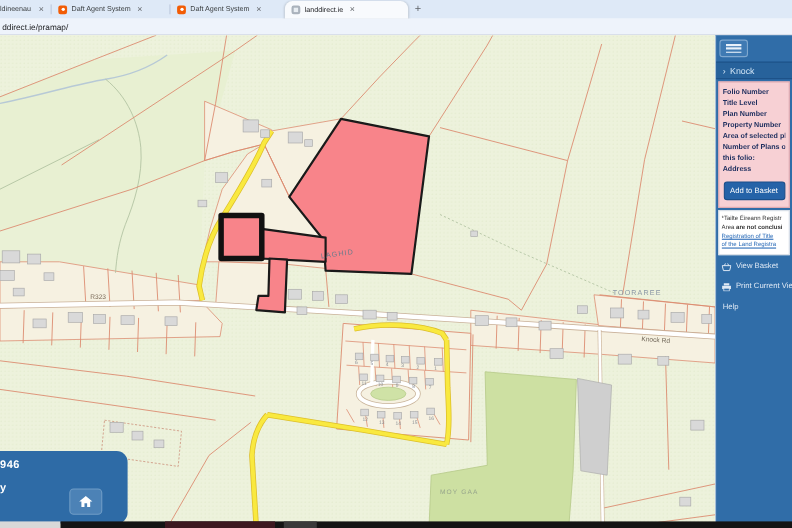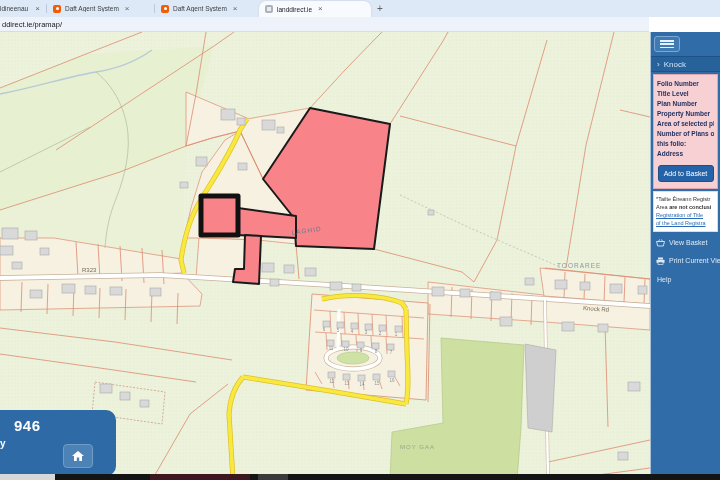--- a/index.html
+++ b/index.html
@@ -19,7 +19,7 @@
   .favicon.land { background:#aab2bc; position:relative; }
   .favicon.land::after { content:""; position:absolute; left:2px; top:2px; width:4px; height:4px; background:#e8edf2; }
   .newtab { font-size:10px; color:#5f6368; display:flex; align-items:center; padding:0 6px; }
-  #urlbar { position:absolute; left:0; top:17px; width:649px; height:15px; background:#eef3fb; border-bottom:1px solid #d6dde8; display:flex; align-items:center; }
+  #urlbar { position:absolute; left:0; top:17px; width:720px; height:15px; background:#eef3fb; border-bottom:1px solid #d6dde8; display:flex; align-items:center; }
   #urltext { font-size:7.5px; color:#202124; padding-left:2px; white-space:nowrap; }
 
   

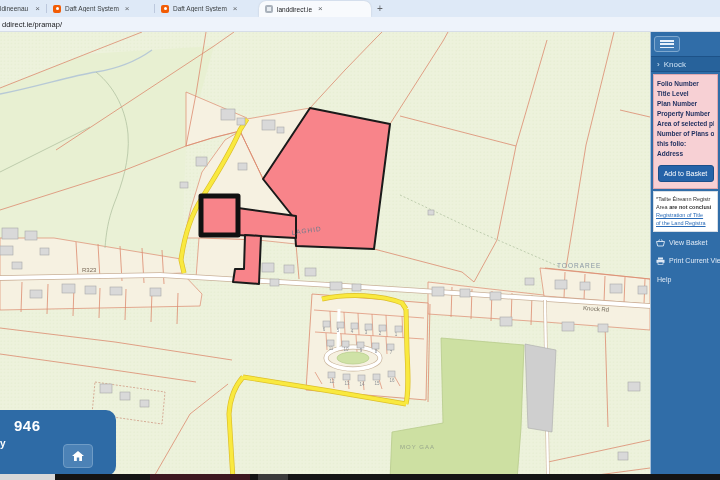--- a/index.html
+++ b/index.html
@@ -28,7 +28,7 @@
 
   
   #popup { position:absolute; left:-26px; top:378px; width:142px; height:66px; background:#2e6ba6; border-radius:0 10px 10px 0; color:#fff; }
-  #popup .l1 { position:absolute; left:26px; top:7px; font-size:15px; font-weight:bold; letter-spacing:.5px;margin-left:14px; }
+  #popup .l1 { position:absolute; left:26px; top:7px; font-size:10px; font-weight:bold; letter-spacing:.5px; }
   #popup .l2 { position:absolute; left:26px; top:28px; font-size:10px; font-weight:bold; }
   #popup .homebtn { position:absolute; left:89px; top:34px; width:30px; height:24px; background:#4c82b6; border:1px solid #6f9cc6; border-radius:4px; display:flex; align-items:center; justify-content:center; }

#### Exercise goal
Transcribe, from the records above, the first line and every line after it up to and including the line with "-28,7 +28,7 @@"; omit pictures.

#### Reply to the exercise
--- a/index.html
+++ b/index.html
@@ -19,7 +19,7 @@
   .favicon.land { background:#aab2bc; position:relative; }
   .favicon.land::after { content:""; position:absolute; left:2px; top:2px; width:4px; height:4px; background:#e8edf2; }
   .newtab { font-size:10px; color:#5f6368; display:flex; align-items:center; padding:0 6px; }
-  #urlbar { position:absolute; left:0; top:17px; width:649px; height:15px; background:#eef3fb; border-bottom:1px solid #d6dde8; display:flex; align-items:center; }
+  #urlbar { position:absolute; left:0; top:17px; width:720px; height:15px; background:#eef3fb; border-bottom:1px solid #d6dde8; display:flex; align-items:center; }
   #urltext { font-size:7.5px; color:#202124; padding-left:2px; white-space:nowrap; }
 
   

--- a/index.html
+++ b/index.html
@@ -28,7 +28,7 @@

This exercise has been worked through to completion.